Forward-Looking Information and Statements

Certain statements in this press release contain forward-looking information (collectively referred to herein as the "Forward-Looking Statements") within the meaning of applicable securities laws including, but not limited to, statements about: the completion of the Arrangement and expected timing; the timing and anticipated receipt of required stock exchange and court approvals for the Arrangement; the ability of ADI to satisfy the other conditions to, and to complete, the Arrangement; and similar statements concerning anticipated future events, results, circumstances, performance or expectations, that reflect management's current expectations and are based on information currently available to management of ADI. Forward-Looking Statements are based on a number of expectations or assumptions which have been used to develop such statements and information but which may prove to be incorrect. Although ADI believes the expectations and assumptions reflected in such Forward-Looking Statements are reasonable, undue reliance should not be placed on Forward-Looking Statements because ADI can give no assurance that such expectations and assumptions will prove to be correct. The Forward-Looking Statements included in this news release are not guarantees of future performance and should not be unduly relied upon.

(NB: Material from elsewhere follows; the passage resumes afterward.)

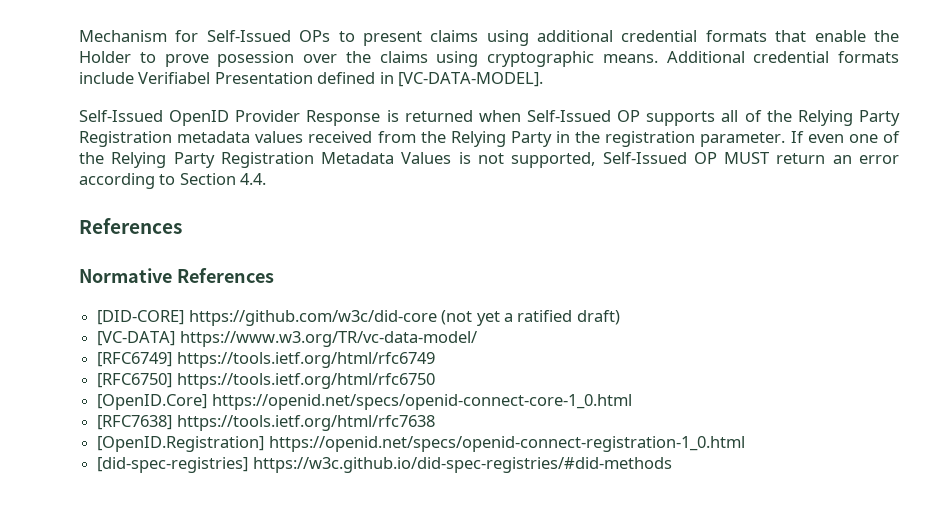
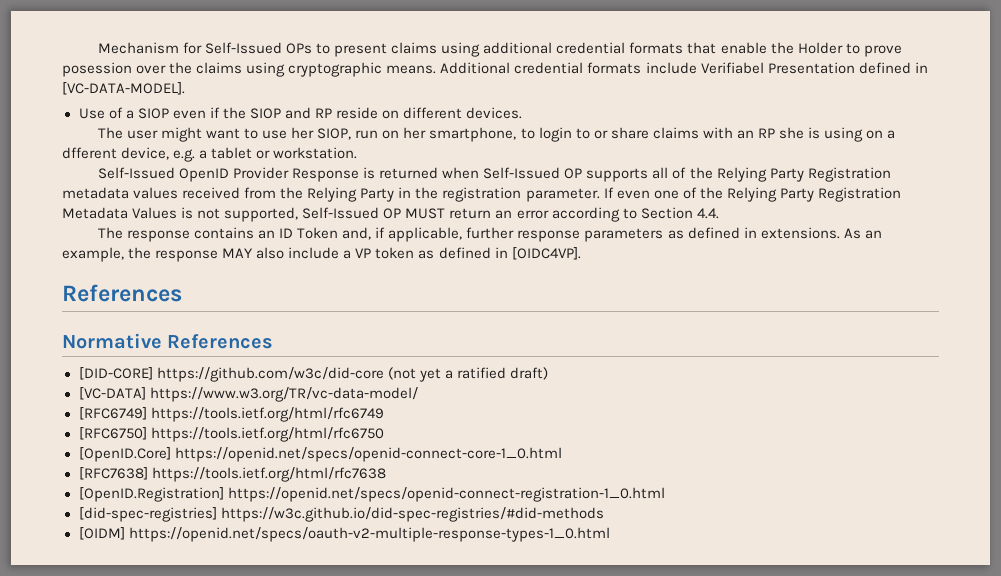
+ Use of a SIOP even if the SIOP and RP reside on different devices.
+ The user might want to use her SIOP, run on her smartphone, to login to or share claims with an RP she is using on a dfferent device, e.g. a tablet or workstation.
+ The response contains an ID Token and, if applicable, further response parameters as defined in extensions. As an example, the response MAY also include a VP token as defined in [OIDC4VP].
+ [OIDM] https://openid.net/specs/oauth-v2-multiple-response-types-1_0.html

Such information and statements, including the assumptions made in respect thereof, involve known and unknown risks, uncertainties and other factors, which may cause actual results or events to differ materially from those anticipated in such Forward-Looking Statements, including, but not limited to, a failure to realize the anticipated benefits of the Arrangement and to successfully integrate SRC and ADI and the failure of SRC or ADI to obtain necessary regulatory, court and other third party approvals, or to otherwise satisfy the conditions to the Arrangement, in a timely manner, or at all. See "Risk Factors" in the joint management proxy circular dated December 21, 2016 (the "Circular") for further details. The foregoing list of factors is not exhaustive. Additional information on other factors that could affect the operations or financial results of SRC, ADI and the combined entity are included in the Circular under the heading "Risk Factors", and reports on file with applicable securities regulatory authorities, including, but not limited to, those listed in ADI's Management's Discussion and Analysis for the Year Ended December 31, 2015 dated February 26, 2016. Should one or more of these risks or uncertainties materialize, or should assumptions underlying the Forward-Looking Statements prove incorrect, actual results, performance or achievements could vary materially from those expressed or implied by the Forward-Looking Statements contained in this news release. The Forward-Looking Statements contained in this news release speak only as of the date of this news release, and ADI does not assume any obligation to publicly update or revise any of the included Forward-Looking Statements, whether as a result of new information, future events or otherwise, except as may be expressly required by applicable securities laws.

The TSX Venture Exchange and its Regulation Services Provider (as that term is defined in the policies of the TSX Venture Exchange) do not accept responsibility for the adequacy or accuracy of this press release.